We’ve all heard the figure of speech “less is more.” It may sound like a platitude to most, and perhaps for good reason. Most of what we encounter in life is oriented toward excess and grandeur. To do with less, or to decrease, seems counterintuitive to everything our society emphasizes. Yet, the idea of “decreasing” or becoming “less” is a truly Biblical idea – provided we understand it correctly. One word the scriptures use for this idea is elassón.

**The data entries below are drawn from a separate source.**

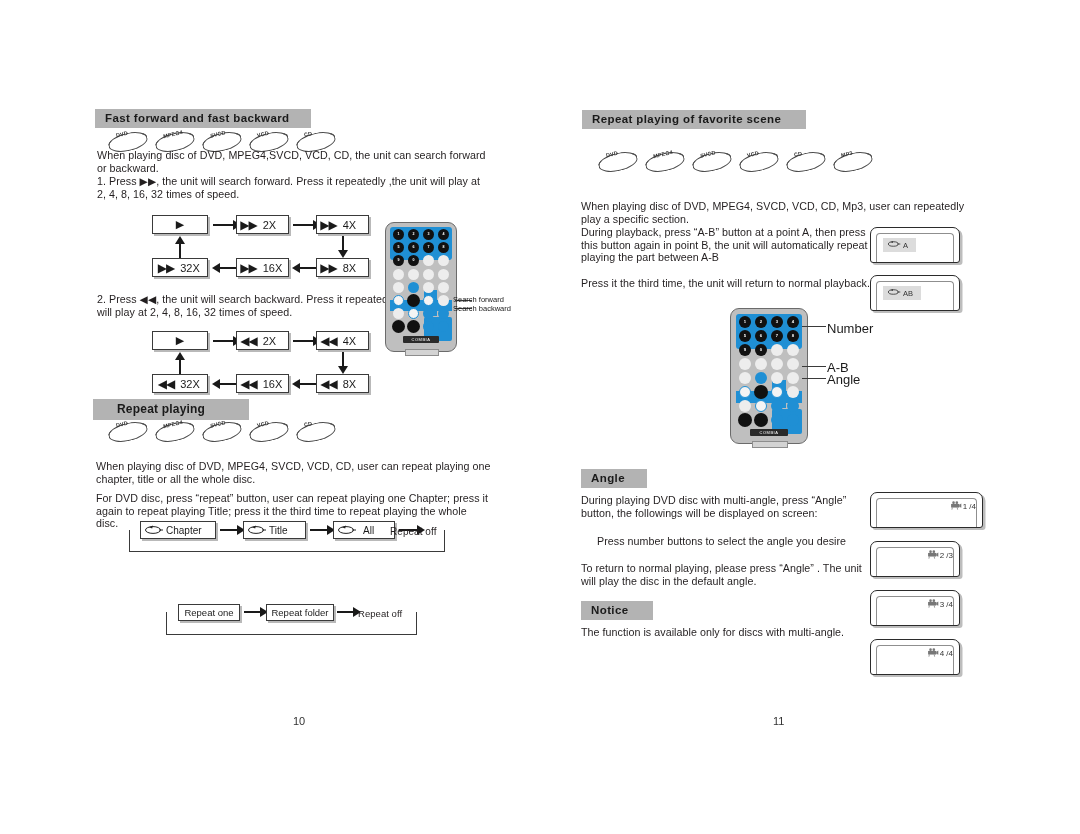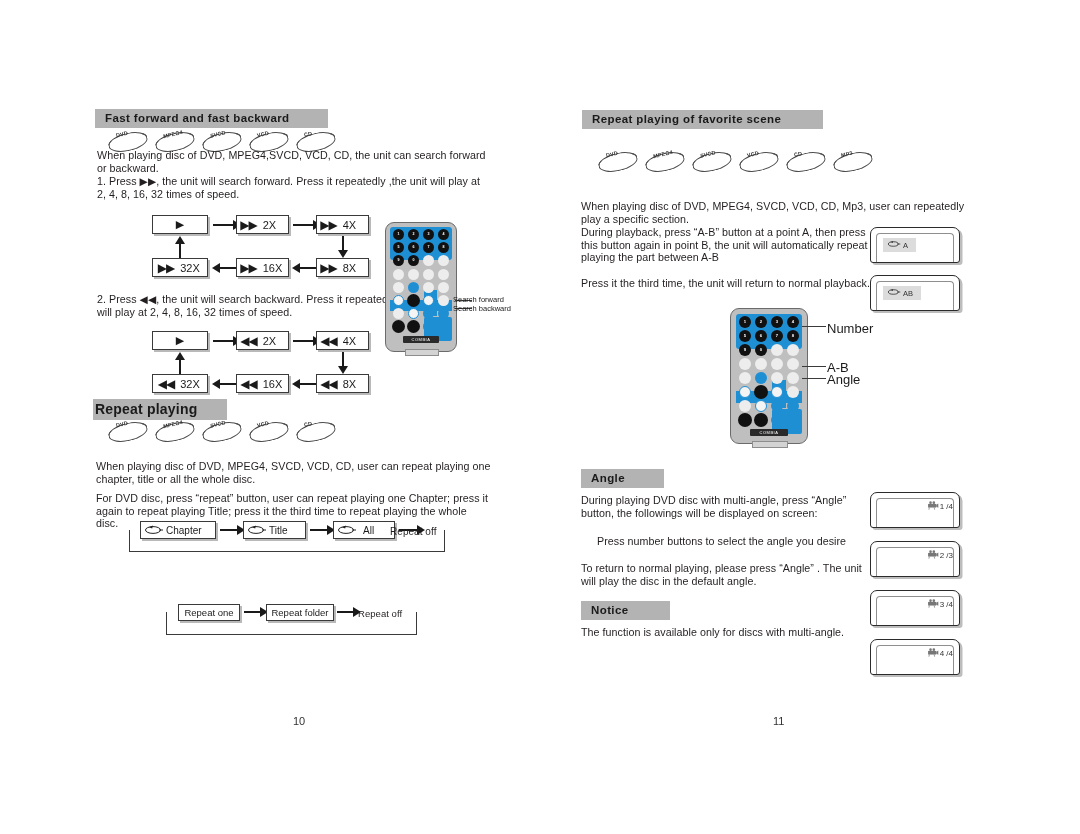--- a/index.html
+++ b/index.html
@@ -12,25 +12,25 @@
   .page-left{left:0;}
   .page-right{left:540px;text-decoration:underline;}
 
   .sec-head{
     position:absolute;
     background:#b3b3b3;
     color:#1a1a1a;
     font-weight:bold;
     font-size:11.5px;
     letter-spacing:.4px;
-    padding:3px 23px 4px 10px;
+    padding:3px 6px 4px 10px;
     white-space:nowrap;
     line-height:12px;
   }
-  .sec-head.big{font-size:14px;padding:4px 12px 5px 2px;letter-spacing:.2px;}
+  .sec-head.big{font-size:12px;padding:4px 12px 5px 24px;letter-spacing:.2px;}
 
   .para{
     position:absolute;
     font-size:10.7px;
     line-height:12.6px;
     color:#231f20;
     letter-spacing:.05px;
   }
 
   
@@ -532,21 +532,21 @@
   <div class="callout" style="left:287px;top:372px;">Angle</div>
 
   <div class="sec-head" style="left:41px;top:469px;width:50px;">Angle</div>
   <div class="para" style="left:41px;top:494px;width:290px;">During playing DVD disc with multi-angle, press “Angle” button, the followings will be displayed on screen:</div>
   <div class="para" style="left:41px;top:535px;width:290px;margin-left:16px;">Press number buttons to select the angle you desire</div>
   <div class="para" style="left:41px;top:562px;width:290px;">To return to normal playing, please press “Angle” . The unit will play the disc in the default angle.</div>
 
   <div class="sec-head" style="left:41px;top:601px;width:56px;">Notice</div>
   <div class="para" style="left:41px;top:626px;width:320px;">The function is available only for discs with multi-angle.</div>
 
-  <div class="tv" style="left:330px;top:492px;width:90px;height:36px;">
+  <div class="tv" style="left:330px;top:492px;width:113px;height:36px;">
     <div class="inner"></div>
     <div class="osd-plain" style="right:6px;top:8px;">
       <span><svg width="12" height="9" viewBox="0 0 14 11">
             <circle cx="4" cy="2" r="1.6" fill="#777"></circle>
             <circle cx="8" cy="2" r="1.6" fill="#777"></circle>
             <rect x="1" y="3.6" width="10" height="4.4" fill="#777"></rect>
             <path d="M11 4.6 L13.5 3.2 L13.5 8.4 L11 7 Z" fill="#777"></path>
             <path d="M2.5 8 L2 10.6 M8.5 8 L9 10.6" stroke="#777" stroke-width="0.9"></path>
           </svg></span>
       <span>1 /4</span>

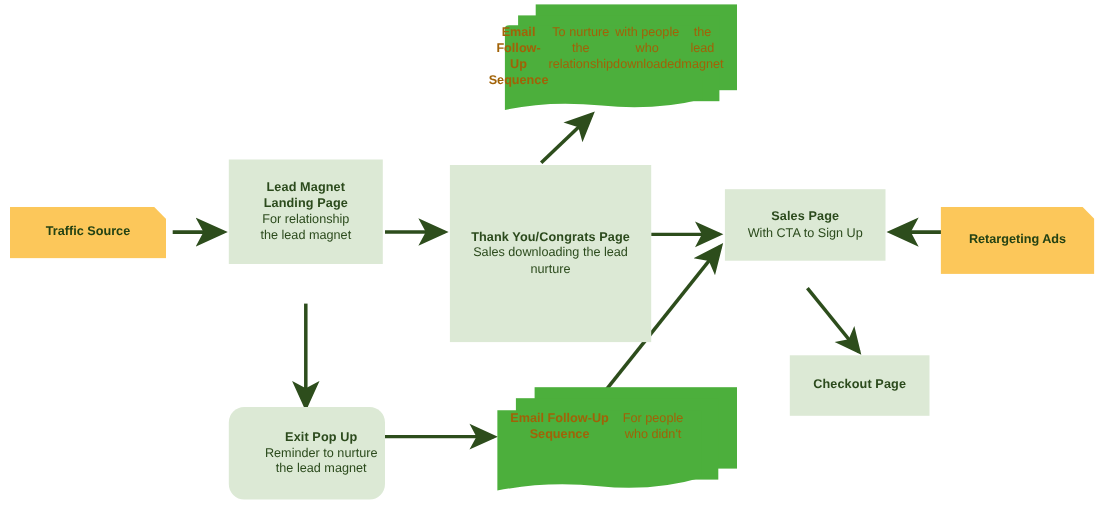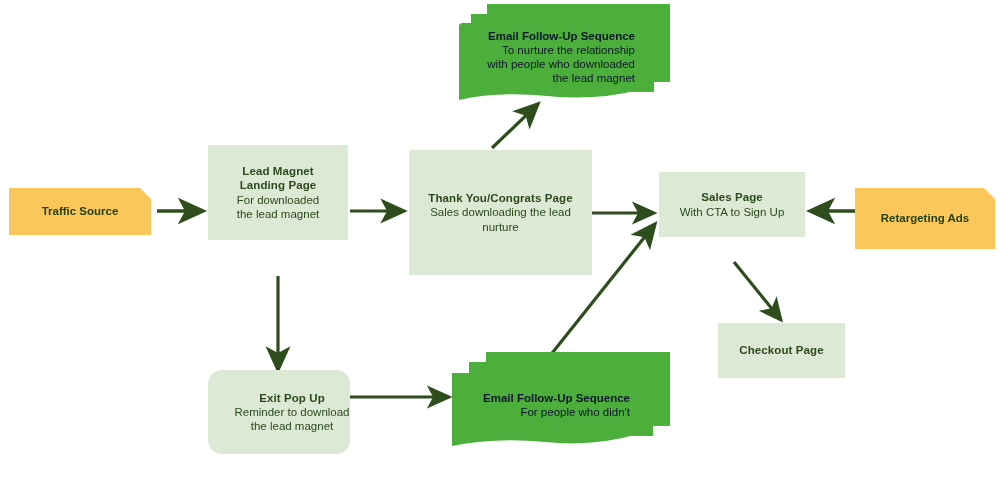--- a/index.html
+++ b/index.html
@@ -83,25 +83,25 @@
     top: 0;
   }
   .stack .sheet-front svg {
     display: block;
   }
   .stack .stack-text {
     position: absolute;
     left: 0;
     top: 0;
     display: flex;
-    flex-direction: column;
-    align-items: flex-end;
+    flex-direction: row;
+    align-items: flex-start;
     justify-content: center;
     text-align: center;
-    color: #0f172a;
+    color: #a16207;
     line-height: 1.24;
     box-sizing: border-box;
     padding: 0 8px;
   }
   .stack .n-title {
     font-weight: bold;
     font-size: 11.5px;
   }
   .stack .n-sub {
     font-size: 11.5px;
@@ -143,25 +143,25 @@
     <line x1="734" y1="262" x2="781" y2="320" stroke="#2d4d1c" stroke-width="3.2" marker-end="url(#ahb)"></line>
   </svg>
 
   <div class="node node-source" style="left:9px; top:188px; width:142px; height:47px;">
     <span class="n-title">Traffic Source</span>
   </div>
 
   <div class="node node-page" style="left:208px; top:145px; width:140px; height:95px;">
     <span class="n-title n-line">Lead Magnet</span>
     <span class="n-title n-line">Landing Page</span>
-    <span class="n-sub n-line">For downloaded</span>
+    <span class="n-sub n-line">For relationship</span>
     <span class="n-sub n-line">the lead magnet</span>
   </div>
 
-  <div class="node node-page" style="left:409px; top:150px; width:183px; height:125px;">
+  <div class="node node-page" style="left:409px; top:150px; width:183px; height:161px;">
     <span class="n-title n-line">Thank You/Congrats Page</span>
     <span class="n-sub n-line">Sales downloading the lead</span>
     <span class="n-sub n-line">nurture</span>
   </div>
 
   <div class="stack" style="left:455px; top:4px; width:215px; height:105px;">
     <div class="sheet back2" style="left:32px; top:0px; width:183px; height:78px;"></div>
     <div class="sheet back1" style="left:16px; top:10px; width:183px; height:78px;"></div>
     <div class="sheet-front">
       <svg width="188" height="101" viewBox="0 0 188 101">
@@ -172,21 +172,21 @@
     <div class="stack-text" style="left:4px; top:19px; width:184px; height:68px;">
       <span class="n-title n-line">Email Follow-Up Sequence</span>
       <span class="n-sub n-line">To nurture the relationship</span>
       <span class="n-sub n-line">with people who downloaded</span>
       <span class="n-sub n-line">the lead magnet</span>
     </div>
   </div>
 
   <div class="node node-page rounded" style="left:208px; top:370px; width:142px; height:84px;">
     <span class="n-title n-line">Exit Pop Up</span>
-    <span class="n-sub n-line">Reminder to download</span>
+    <span class="n-sub n-line">Reminder to nurture</span>
     <span class="n-sub n-line">the lead magnet</span>
   </div>
 
   <div class="stack" style="left:452px; top:352px; width:218px; height:105px;">
     <div class="sheet back2" style="left:34px; top:0px; width:184px; height:74px;"></div>
     <div class="sheet back1" style="left:17px; top:10px; width:184px; height:74px;"></div>
     <div class="sheet-front">
       <svg width="190" height="100" viewBox="0 0 190 100">
         <path d="M0,21 L186,21 L186,82
                  Q142,95 93,90 Q45,85 0,94 Z" fill="#4caf3c"></path>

How does the Bible use this word?
Elassón is a Greek word which refers to “less” of something, or to “decrease.” It is an adjective which the New Testament writers use to refer to the idea of humbling yourself, or making oneself less before God – with the purposes of magnifying God. It is not an act of self-deprecation for a morbid sense of worthlessness, but a sacrificing of one’s desires so that God might be glorified in and through a person, which in turn uplifts the individual.
Where in the Bible?
Jesus himself had a very high view of John the Baptist, and it was in part because of John’s ability to lay his own will down before God:
John answered, “A person cannot receive even one thing unless it is given him from heaven. You yourselves bear me witness, that I said, ‘I am not the Christ, but I have been sent before him.’ The one who has the bride is the bridegroom. The friend of the bridegroom, who stands and hears him, rejoices greatly at the bridegroom's voice. Therefore this joy of mine is now complete. He must increase, but I must decrease.”
-John 3:27-30
John’s fulfillment lies not in his own glorification, but in drawing eyes and ears to Christ – the true lamb of God who takes away the sin of the world. He gives us an example of how to orient our obligations in the world.
Becoming Less
John paints for us a portrait of what it means to become less that God might become greater. It seems paradoxical, but our fulfillment comes not in trying to gain the world, but in denying it. Let us follow in his footsteps, deny ourselves, and pick up our own cross.